Exercise requirements: For the records below, tally the lines that include the word "支持双击弹出日期选择界面选择确定" and report the number alone.

── Data section ──

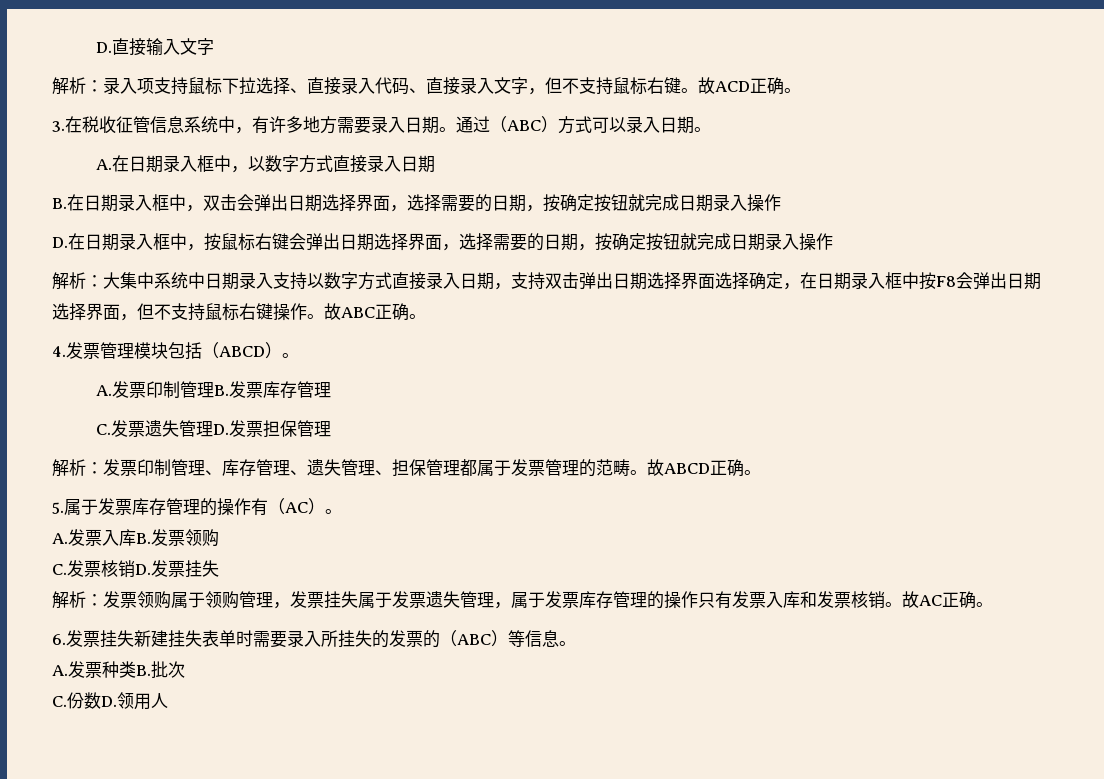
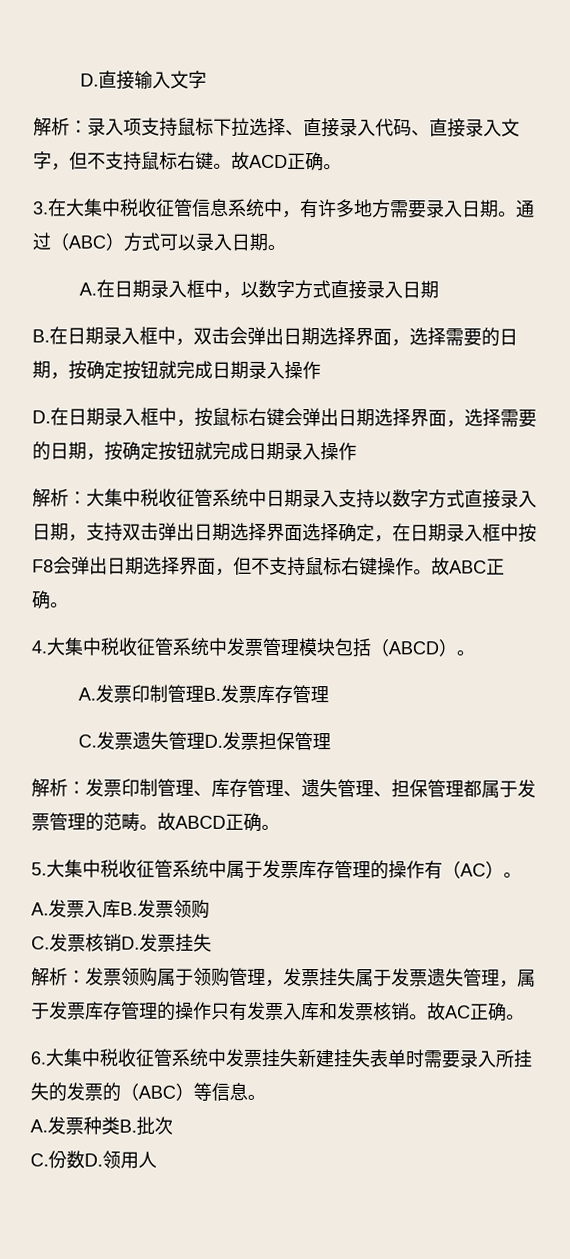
- 3.在税收征管信息系统中，有许多地方需要录入日期。
+ 3.在大集中税收征管信息系统中，有许多地方需要录入日期。
- 解析：大集中系统中日期录入支持以数字方式直接录入日期，支持双击弹出日期选择界面选择确定，在日期录入框中按F8会弹出日期选择界面，但不支持鼠标右键操作。
+ 解析：大集中税收征管系统中日期录入支持以数字方式直接录入日期，支持双击弹出日期选择界面选择确定，在日期录入框中按F8会弹出日期选择界面，但不支持鼠标右键操作。
- 4.发票管理模块包括（ABCD）。
+ 4.大集中税收征管系统中发票管理模块包括（ABCD）。
- 5.属于发票库存管理的操作有（AC）。
+ 5.大集中税收征管系统中属于发票库存管理的操作有（AC）。
- 6.发票挂失新建挂失表单时需要录入所挂失的发票的（ABC）等信息。
+ 6.大集中税收征管系统中发票挂失新建挂失表单时需要录入所挂失的发票的（ABC）等信息。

───

Exercise answer: 2